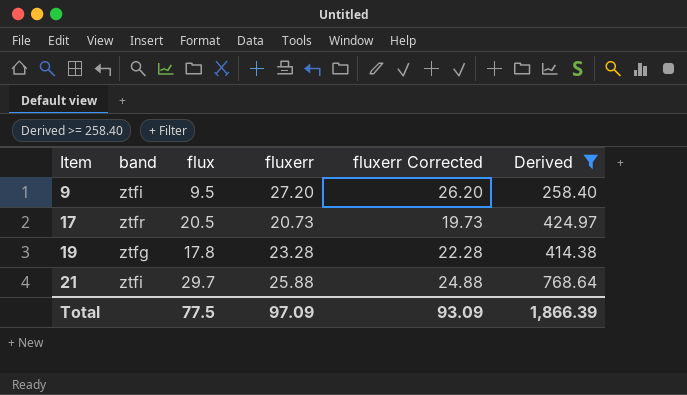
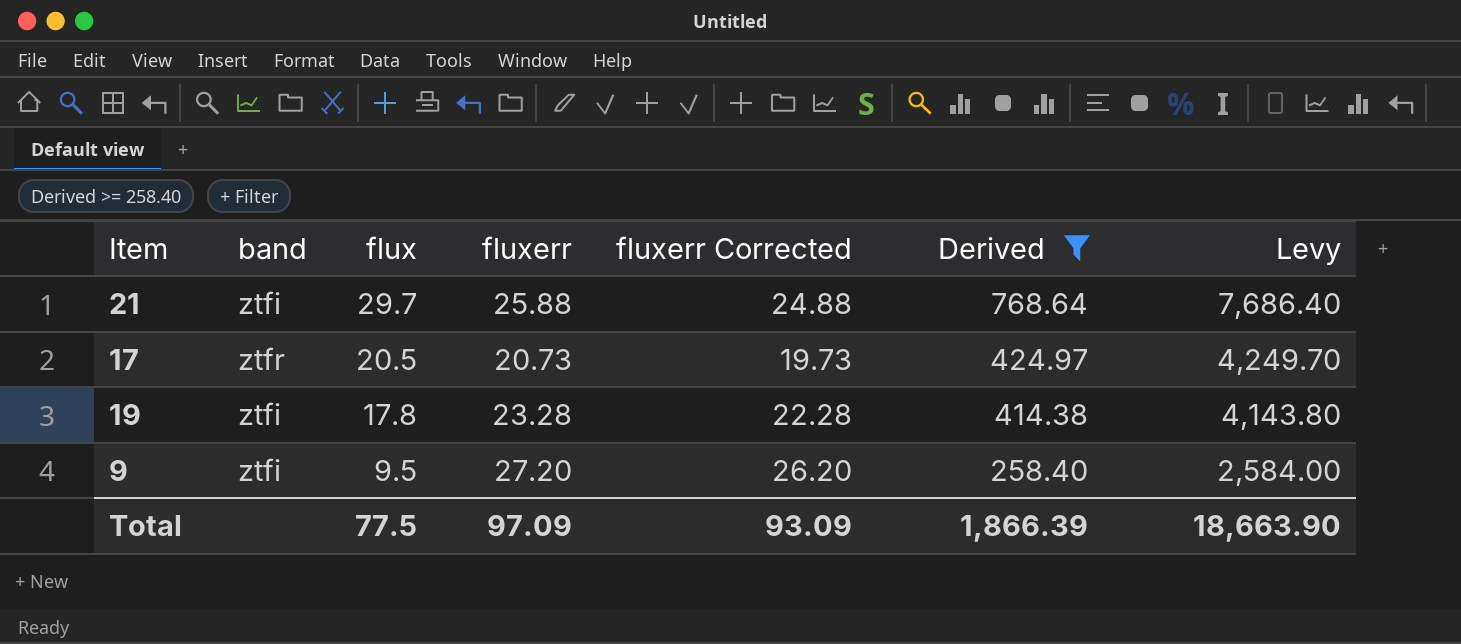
row order: Item ascending -> flux descending
column Levy | formula: none -> [Derived] * 10
19 | band: ztfg -> ztfi

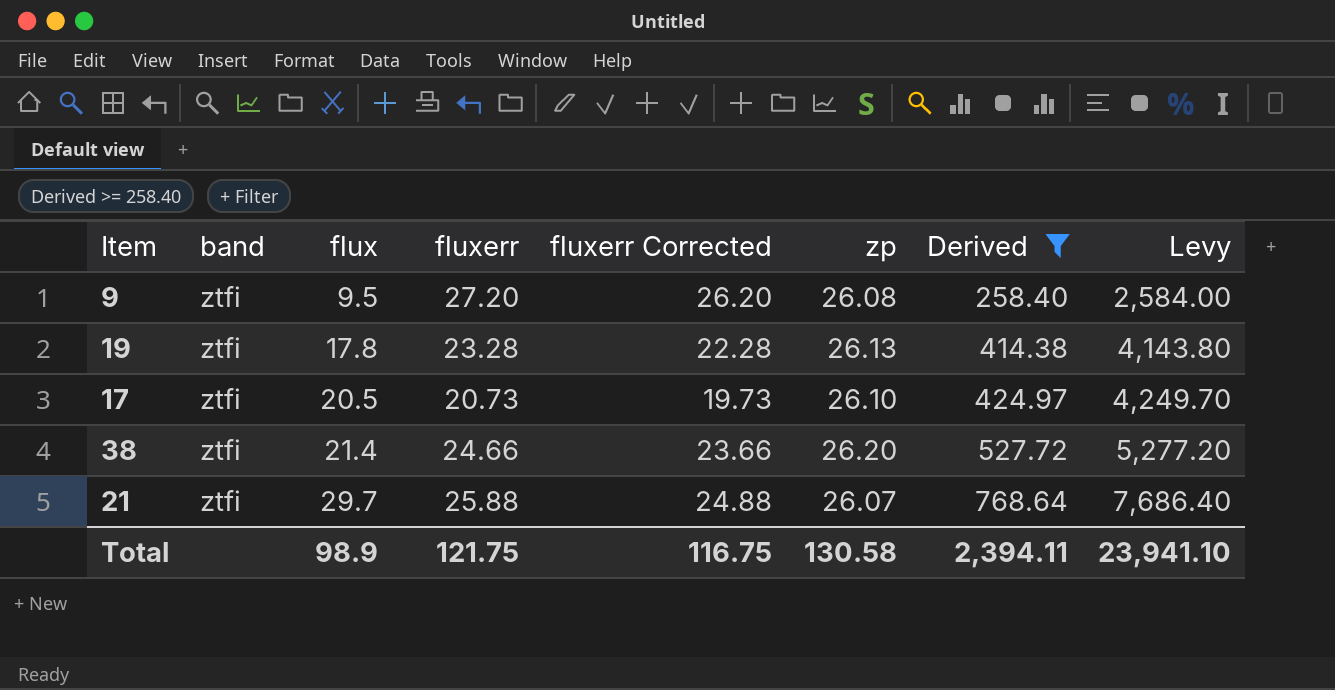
row order: flux descending -> flux ascending
column zp | position: none -> 6
17 | band: ztfr -> ztfi
row 38: none -> ztfi | 21.4 | 24.66 | 23.66 | 26.20 | 527.72 | 5,277.20
Total | flux: 77.5 -> 98.9
Total | fluxerr: 97.09 -> 121.75
Total | fluxerr Corrected: 93.09 -> 116.75
Total | Derived: 1,866.39 -> 2,394.11
Total | Levy: 18,663.90 -> 23,941.10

********

EXERCISE AIM »
Without including any pictures, reproduce the listing exactly.

COMPLETED EXERCISE »
row order: Item ascending -> flux descending
column Levy | formula: none -> [Derived] * 10
19 | band: ztfg -> ztfi

row order: flux descending -> flux ascending
column zp | position: none -> 6
17 | band: ztfr -> ztfi
row 38: none -> ztfi | 21.4 | 24.66 | 23.66 | 26.20 | 527.72 | 5,277.20
Total | flux: 77.5 -> 98.9
Total | fluxerr: 97.09 -> 121.75
Total | fluxerr Corrected: 93.09 -> 116.75
Total | Derived: 1,866.39 -> 2,394.11
Total | Levy: 18,663.90 -> 23,941.10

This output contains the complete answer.